*Assigned task*
Each line of the records that holds "side" should be shown in full.

*Records from a data source*
▼
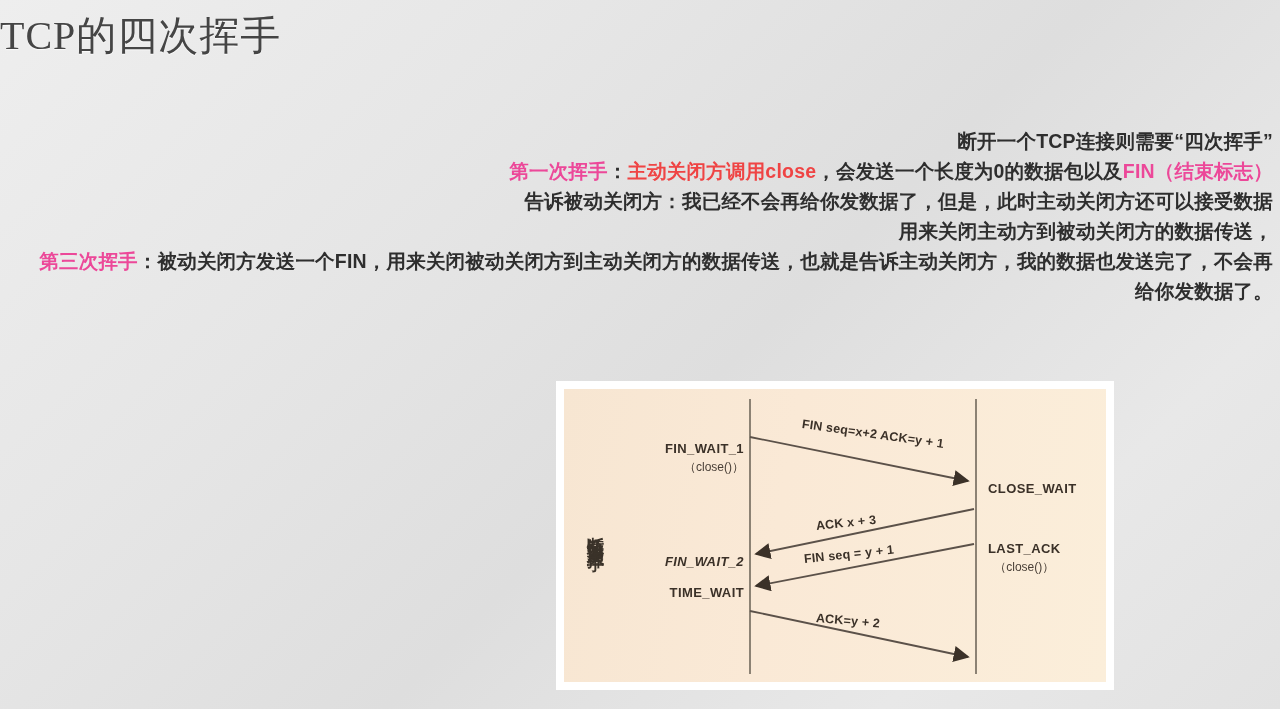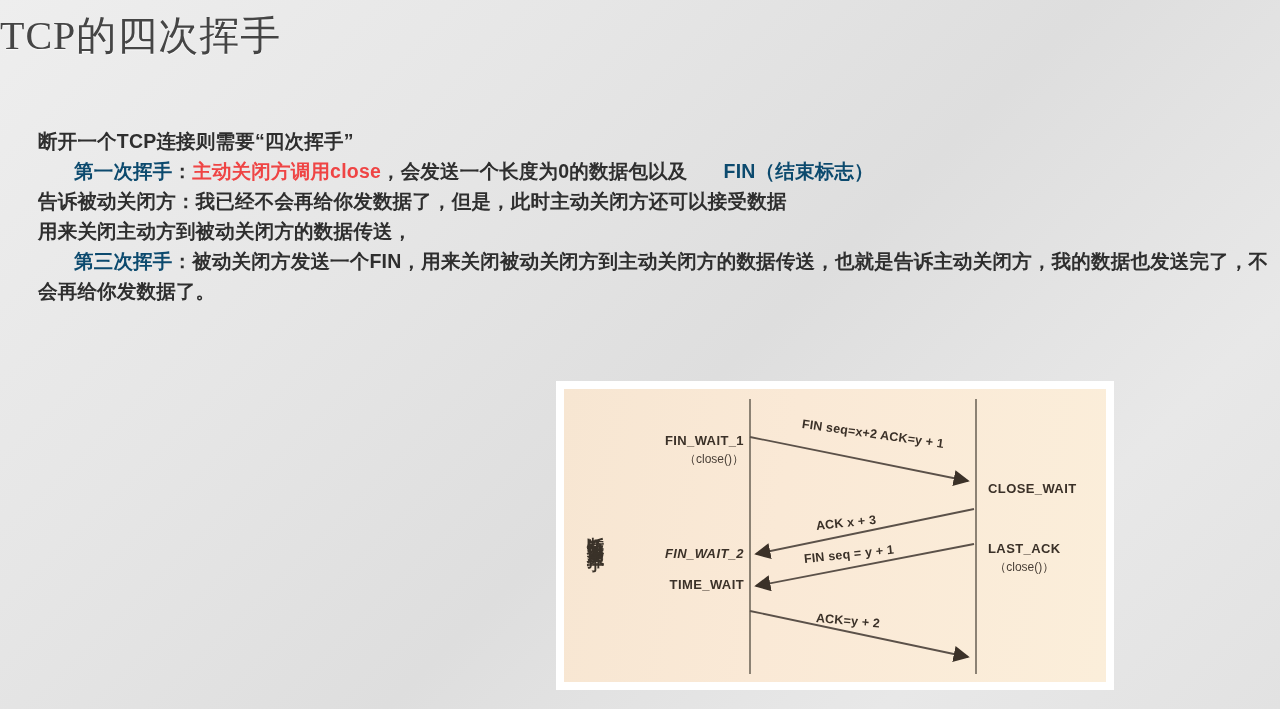--- a/index.html
+++ b/index.html
@@ -49,6 +49,7 @@
     white-space: nowrap;
     margin: 0;
     padding: 0;
+    text-align: right;
   }
   .body-text .line.wrap {
     white-space: normal;

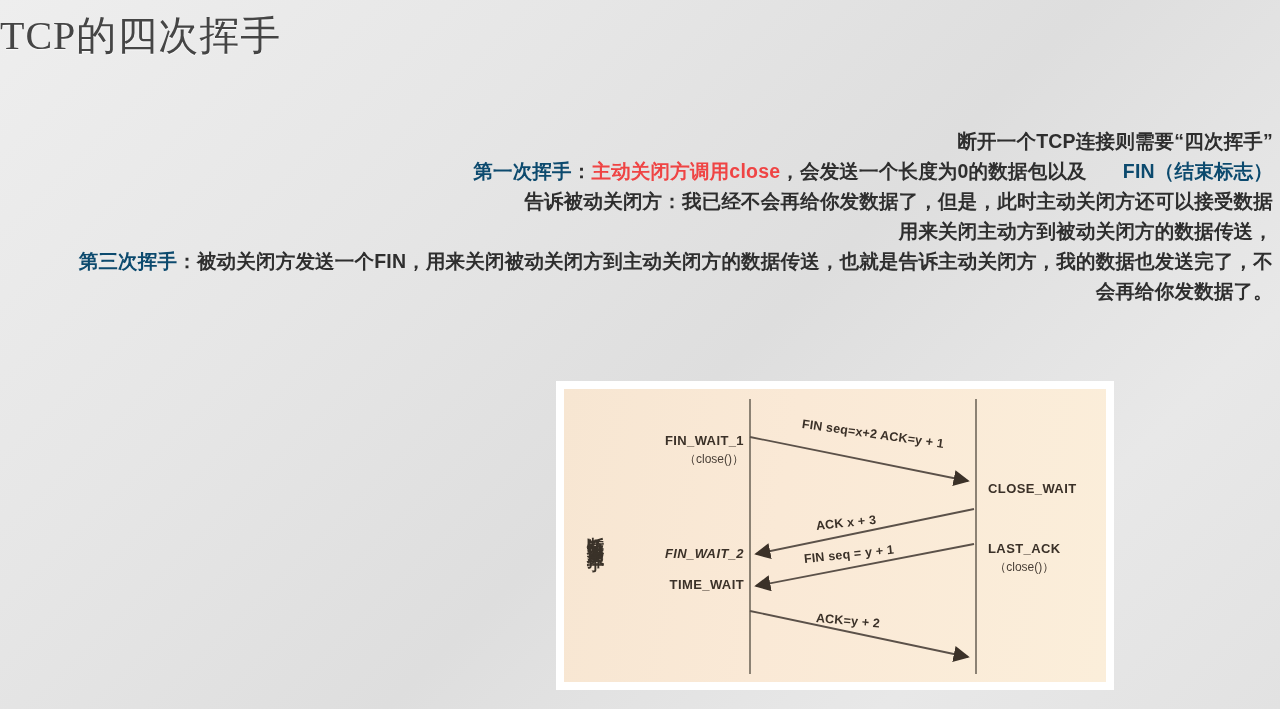--- a/index.html
+++ b/index.html
@@ -54,7 +54,7 @@
   .body-text .line.wrap {
     white-space: normal;
   }
-  .red   { color: #0c4a6e; margin-left: 36px; }
+  .red   { color: #ec4899; }
   .blue  { color: #ef4444; }
   .dark  { color: #2e2e2e; }
 

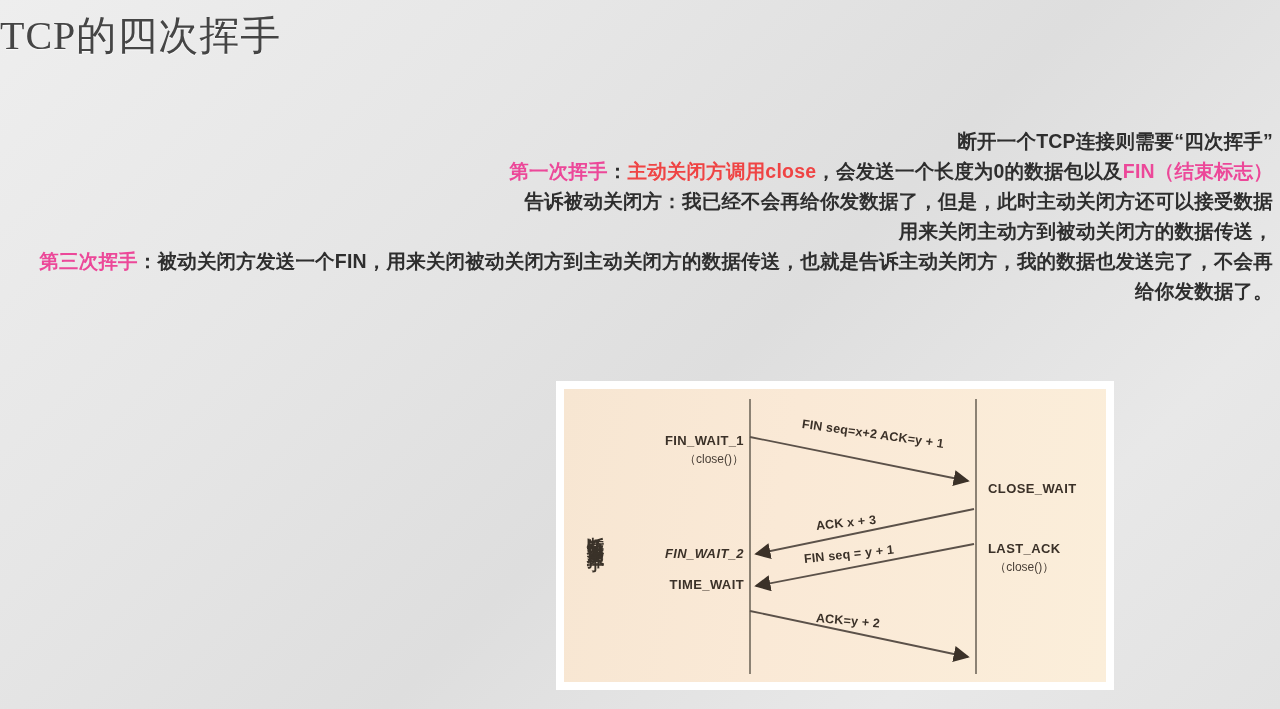--- a/index.html
+++ b/index.html
@@ -131,7 +131,7 @@
     margin-top: 3px;
   }
   .state.right-side { text-align: center; }
-  .state.left-side  { text-align: right; }
+  .state.left-side  { text-align: right; margin-top: 8px; }
 
   .st-finwait1 { left: 62px;  top: 44px;  width: 118px; }
   .st-finwait2 { left: 62px;  top: 157px; width: 118px; font-style: italic; }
▲
*Solution to this task*
   .state.right-side { text-align: center; }
-  .state.left-side  { text-align: right; }
+  .state.left-side  { text-align: right; margin-top: 8px; }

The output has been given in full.